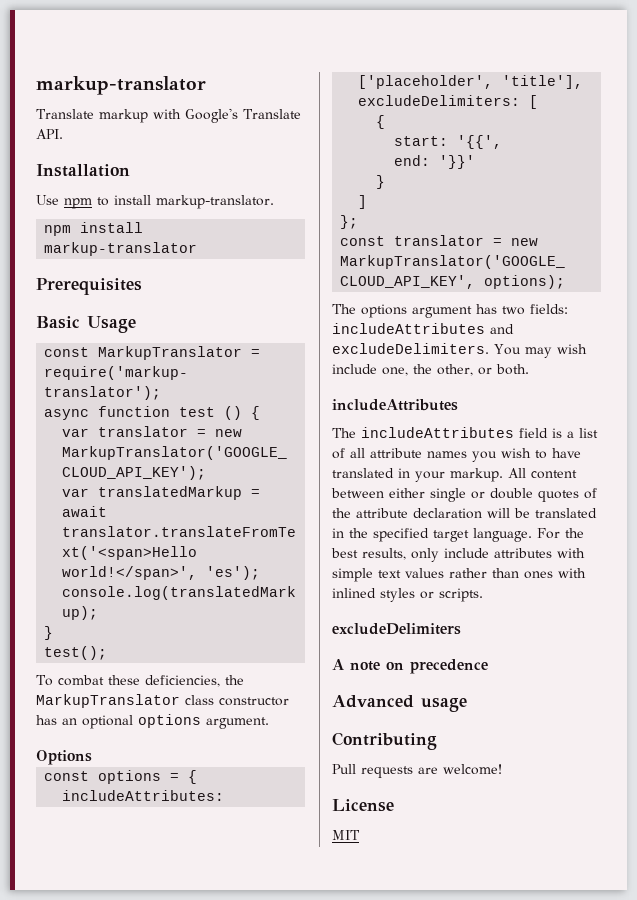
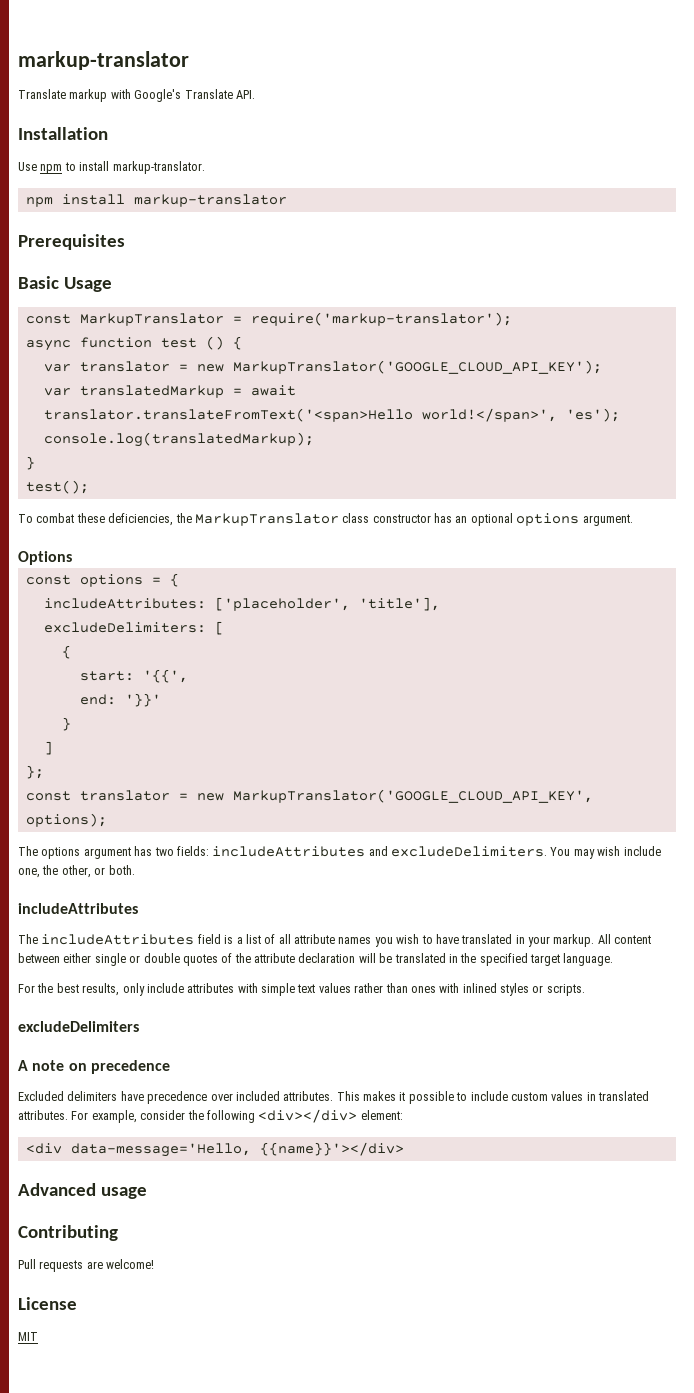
(532, 535) none -> (614, 959) //
(488, 666) none -> [18,1091,649,1104] [18,1109,403,1123] [25,1142,404,1157] // Excluded delimiters have precedence over included attributes. This makes it possible to include custom values in translated attributes. For example, consider the following <div></div> element: // <div data-message='Hello, {{name}}'></div>

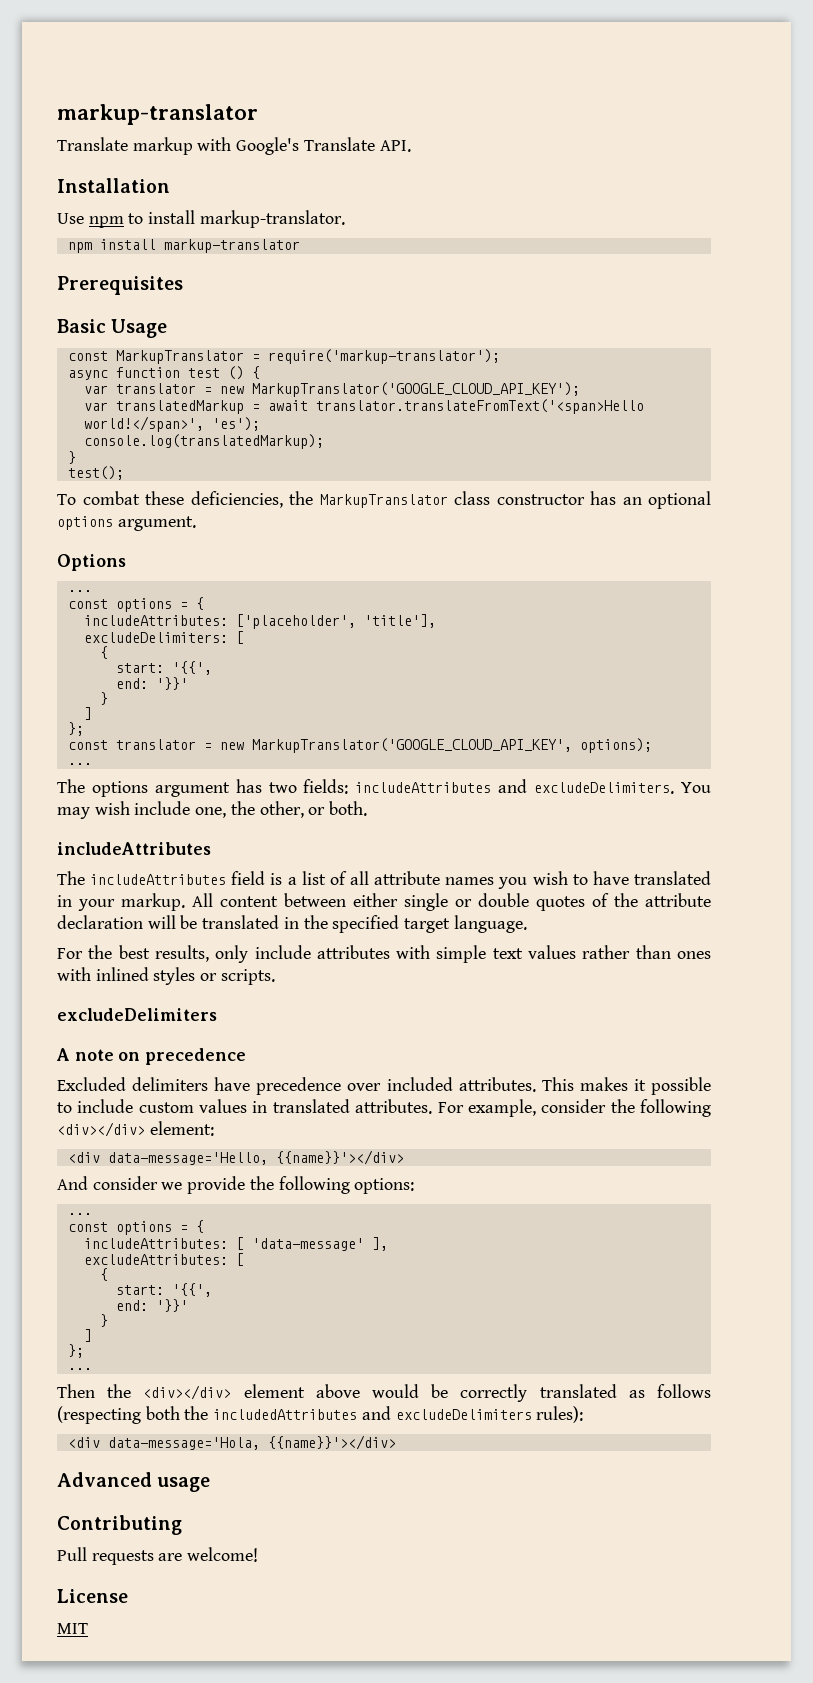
(72, 558) none -> [67,590,92,592] // ...
(107, 820) none -> [67,763,92,765] // ...
(404, 1149) none -> [57,1176,415,1194] [67,1213,92,1215] [67,1220,204,1235] [83,1237,388,1251] [83,1253,244,1266] [99,1268,108,1281] [115,1283,212,1297] [115,1299,188,1312] [99,1314,108,1327] [83,1329,92,1342] [67,1344,84,1358] [67,1368,92,1370] [57,1384,711,1402] [57,1406,584,1424] [67,1435,396,1450] // And consider we provide the following options: // ... // const options = { // includeAttributes: [ 'data-message' ], // excludeAttributes: [ // { // start: '{{', // end: '}}' // } // ] // }; // ... // Then the <div></div> element above would be correctly translated as follows (respecting both the includedAttributes and excludeDelimiters rules): // <div data-message='Hola, {{name}}'></div>

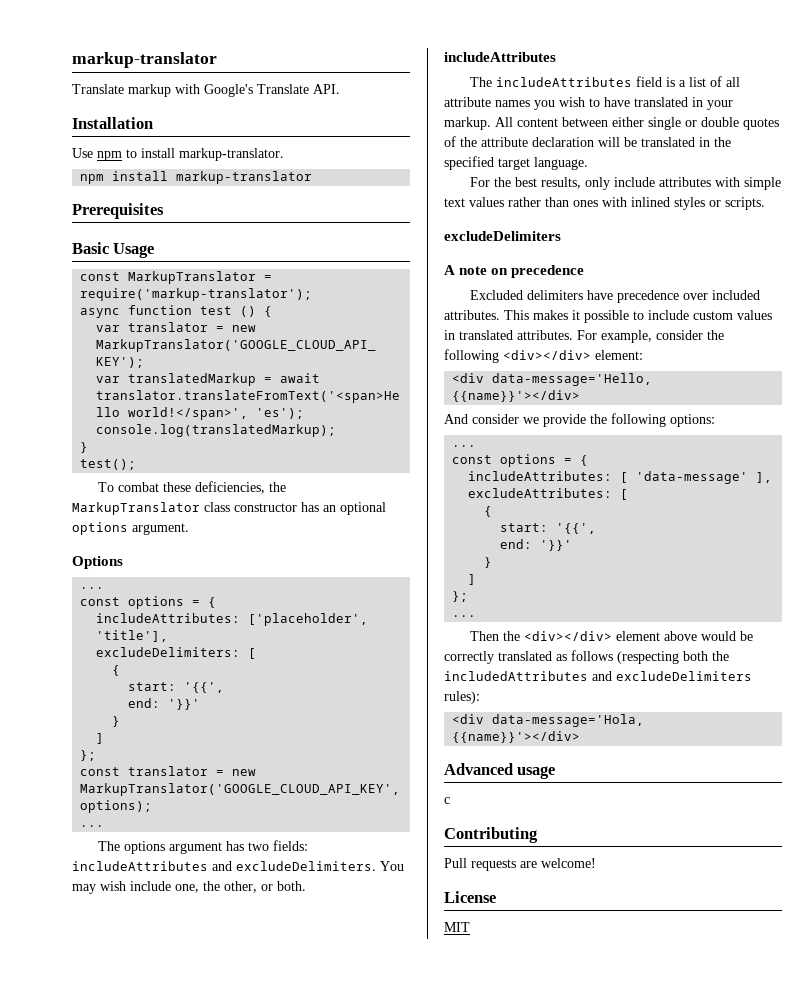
(211, 1484) none -> [444,797,450,804] // c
*-*-*
__Task description__
Where a line of the data holds "element", show that line.

__Finished task__
(488, 666) none -> [18,1091,649,1104] [18,1109,403,1123] [25,1142,404,1157] // Excluded delimiters have precedence over included attributes. This makes it possible to include custom values in translated attributes. For example, consider the following <div></div> element: // <div data-message='Hello, {{name}}'></div>
(404, 1149) none -> [57,1176,415,1194] [67,1213,92,1215] [67,1220,204,1235] [83,1237,388,1251] [83,1253,244,1266] [99,1268,108,1281] [115,1283,212,1297] [115,1299,188,1312] [99,1314,108,1327] [83,1329,92,1342] [67,1344,84,1358] [67,1368,92,1370] [57,1384,711,1402] [57,1406,584,1424] [67,1435,396,1450] // And consider we provide the following options: // ... // const options = { // includeAttributes: [ 'data-message' ], // excludeAttributes: [ // { // start: '{{', // end: '}}' // } // ] // }; // ... // Then the <div></div> element above would be correctly translated as follows (respecting both the includedAttributes and excludeDelimiters rules): // <div data-message='Hola, {{name}}'></div>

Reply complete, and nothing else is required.